MILANO (MF-NW)--Nel 2025, i mercati azionari latinoamericani hanno sovraperformato sia quelli dei Paesi sviluppati sia gli altri mercati emergenti. Questa solida performance è stata sostenuta da un indebolimento strutturale del dollaro, da cambiamenti politici, dall’aumento dei prezzi delle materie prime e dal progressivo riorientamento delle catene di approvvigionamento globali, commenta Christoffer Enemaerke, Em Equity Portfolio Manager di Rbc BlueBay
PREZZI MATERIE PRIME E UDS DEBOLE SPINGONO LA REGIONE
"I cambiamenti politici hanno svolto un ruolo significativo nella forte performance relativa della regione, con uno spostamento verso governi di centro-destra che ha riscosso il favore degli investitori", riporta l'esperto. Inoltre, i tassi di interesse elevati hanno sostenuto la regione, mentre la debolezza del dollaro ha rappresentato un fattore favorevole per gli asset latinoamericani. "L'America Latina tende a registrare performance migliori rispetto a qualsiasi altra regione durante i periodi di debolezza del dollaro e questo andamento si è confermato di recente. Anche i prezzi più elevati delle materie prime hanno contribuito in modo significativo alla performance regionale", prosegue Enemaerke. Tuttavia, "il conflitto con l'Iran ha innescato una forte correzione in settori che in precedenza avevano registrato buoni risultati e, di conseguenza, le azioni latinoamericane hanno subito un calo significativo", dichiara l'esperto.
AMERICA LATINA BENEFICIA DI RIORIENTAMENTO CATENE APPROVVIGIONAMENTO
In questo quadro, Cile e Perù sono tra i maggiori esportatori mondiali di rame e risultano ben posizionati per beneficiare delle attuali dinamiche di domanda e offerta del metallo. "Il Perù è anche un importante esportatore di oro, mentre il portafoglio delle esportazioni del Brasile è dominato da materie prime quali il minerale di ferro, il greggio e le materie prime agricole.
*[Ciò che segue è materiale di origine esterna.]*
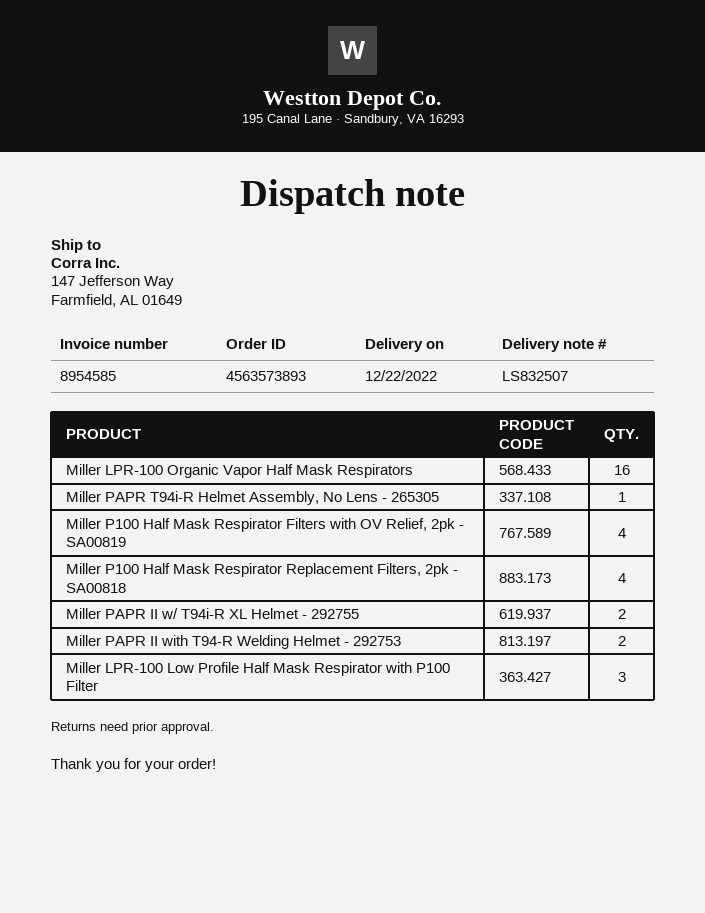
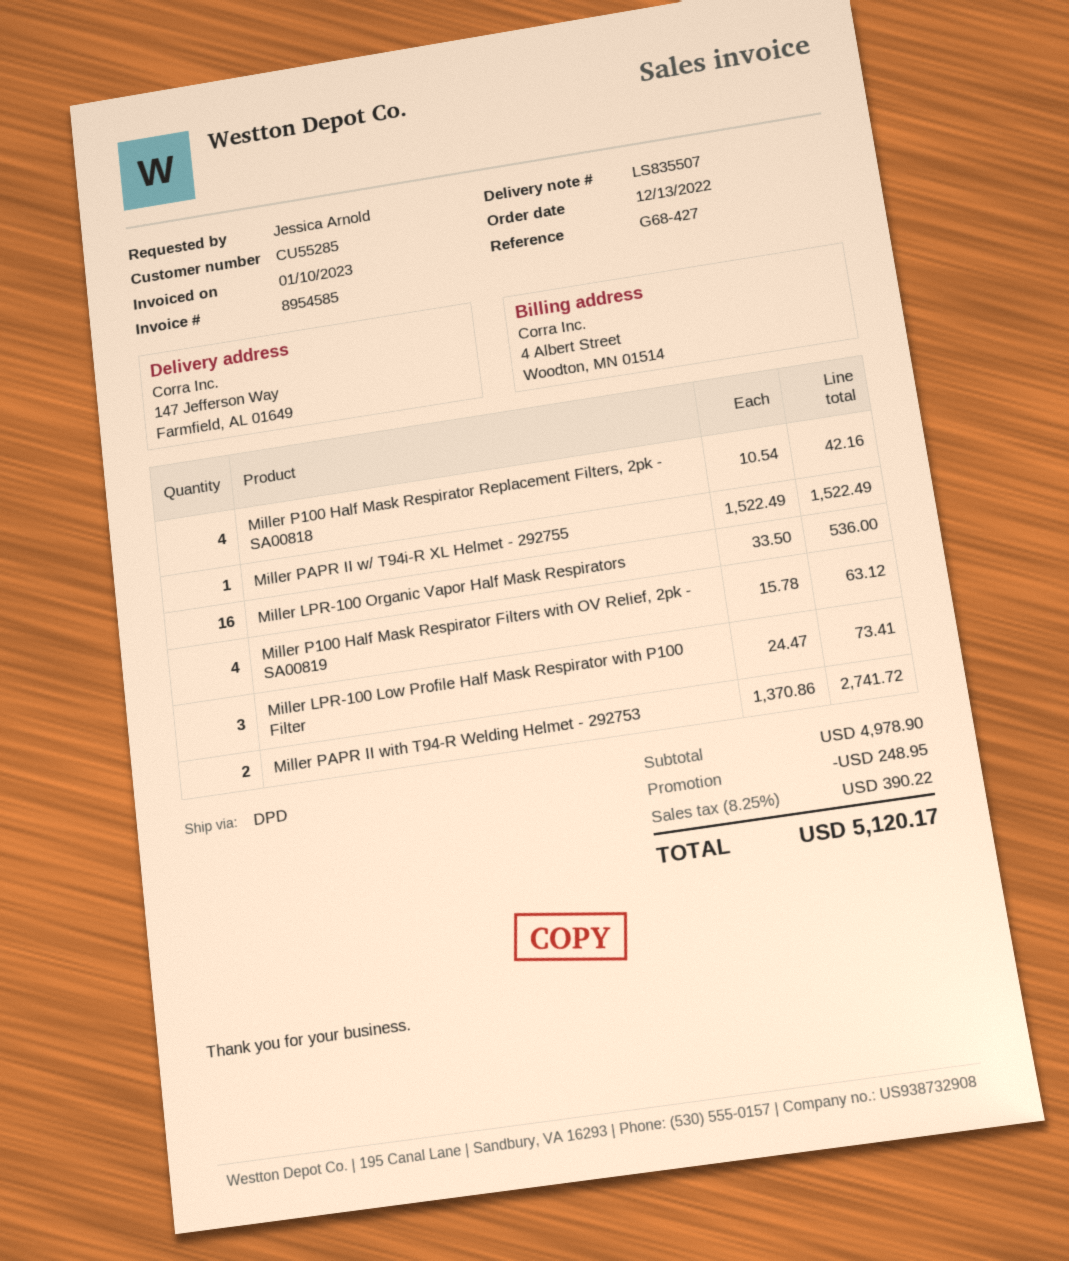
delivery note number: LS832507 -> LS835507
Miller PAPR T94i-R Helmet Assembly, No Lens - 265305: 1 -> none
Miller PAPR II w/ T94i-R XL Helmet - 292755: 2 -> 1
Se i prezzi delle materie prime dovessero rimanere elevati, trainati dalla forte domanda globale, ciò fornirebbe un sostegno sostanziale alla regione", spiega Enemaerke. L'America Latina emerge inoltre come uno dei principali beneficiari del riorientamento delle catene di approvvigionamento globali, poiché le aziende cercano sempre più di ridurre la dipendenza da centri di produzione lontani, tra le preoccupazioni sulla resilienza post-pandemia e le tensioni geopolitiche tra Stati Uniti e Cina. Il Messico si distingue invece come una destinazione particolarmente attraente data la sua vicinanza geografica agli Stati Uniti.
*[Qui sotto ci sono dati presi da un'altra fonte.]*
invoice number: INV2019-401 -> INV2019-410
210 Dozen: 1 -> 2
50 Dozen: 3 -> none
ECONOMIE EMERGENTI VULNERABILI A SHOCK MO
Nel 2025, la debolezza del dollaro ha fornito un sostegno significativo ai titoli azionari dei mercati emergenti. "Sia i mercati emergenti sia il dollaro americano tendono a muoversi secondo cicli a lungo termine, e continuiamo a ritenere che il dollaro sia probabilmente entrato in un ciclo di debolezza prolungata, il che dovrebbe sostenere i mercati emergenti in futuro", dichiara l'esperto. Tuttavia, il conflitto in Iran ha temporaneamente interrotto questa dinamica. "Se questa tendenza dovesse continuare, rappresenterebbe un ostacolo per i mercati emergenti in generale", commenta Enemaerke. "Al momento, le economie asiatiche sembrano essere le più vulnerabili agli shock dei prezzi dell'energia a causa della loro maggiore dipendenza dalle importazioni di petrolio dal Medio Oriente rispetto, ad esempio, all'America Latina", osserva l'esperto.
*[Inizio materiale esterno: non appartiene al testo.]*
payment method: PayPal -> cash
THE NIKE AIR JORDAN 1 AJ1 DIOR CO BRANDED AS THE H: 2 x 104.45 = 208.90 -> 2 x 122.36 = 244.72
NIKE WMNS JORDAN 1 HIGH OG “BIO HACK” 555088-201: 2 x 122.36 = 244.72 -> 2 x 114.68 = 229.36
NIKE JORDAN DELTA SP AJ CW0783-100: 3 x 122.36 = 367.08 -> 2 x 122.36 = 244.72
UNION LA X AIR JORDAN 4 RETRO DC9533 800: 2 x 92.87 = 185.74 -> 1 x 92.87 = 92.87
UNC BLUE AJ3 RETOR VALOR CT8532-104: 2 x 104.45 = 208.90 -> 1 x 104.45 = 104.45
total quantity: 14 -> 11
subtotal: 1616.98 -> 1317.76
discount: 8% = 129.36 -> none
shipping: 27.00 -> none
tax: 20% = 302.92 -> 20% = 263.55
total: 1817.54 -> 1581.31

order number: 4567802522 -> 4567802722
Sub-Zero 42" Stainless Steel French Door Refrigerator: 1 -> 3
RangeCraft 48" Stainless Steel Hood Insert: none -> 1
CRESCITA INVESTIMENTI IN AI SOSTIENE ASIA SETTENTRIONALE
"Riteniamo che alcune delle opportunità più interessanti nel lungo termine risiedano nelle società che traggono vantaggio dall'aumento dei consumi interni e dalla finanziarizzazione nei paesi emergenti", prosegue Enemaerke. Le società del settore dei beni di consumo beneficeranno dell'aumento dei redditi, dell'urbanizzazione e della formalizzazione delle economie, mentre le aziende del settore finanziario presentano opportunità convincenti nel lungo termine. "L'America Latina è ben posizionata su questo aspetto, data la sua ampia base di consumatori della classe media e i livelli relativamente bassi di penetrazione dei servizi finanziari riscontrati nella maggior parte dei paesi della regione", commenta l'esperto. Al di là dell'America Latina, "i mercati dell'Asia settentrionale rimangono ben posizionati per beneficiare dell'elevata crescita degli investimenti nell'intelligenza artificiale, con Corea del Sud e Taiwan che ospitano numerose aziende fondamentali", prosegue Enemaerke. Infine, l'India offre opportunità di lungo termine grazie al suo profilo demografico favorevole.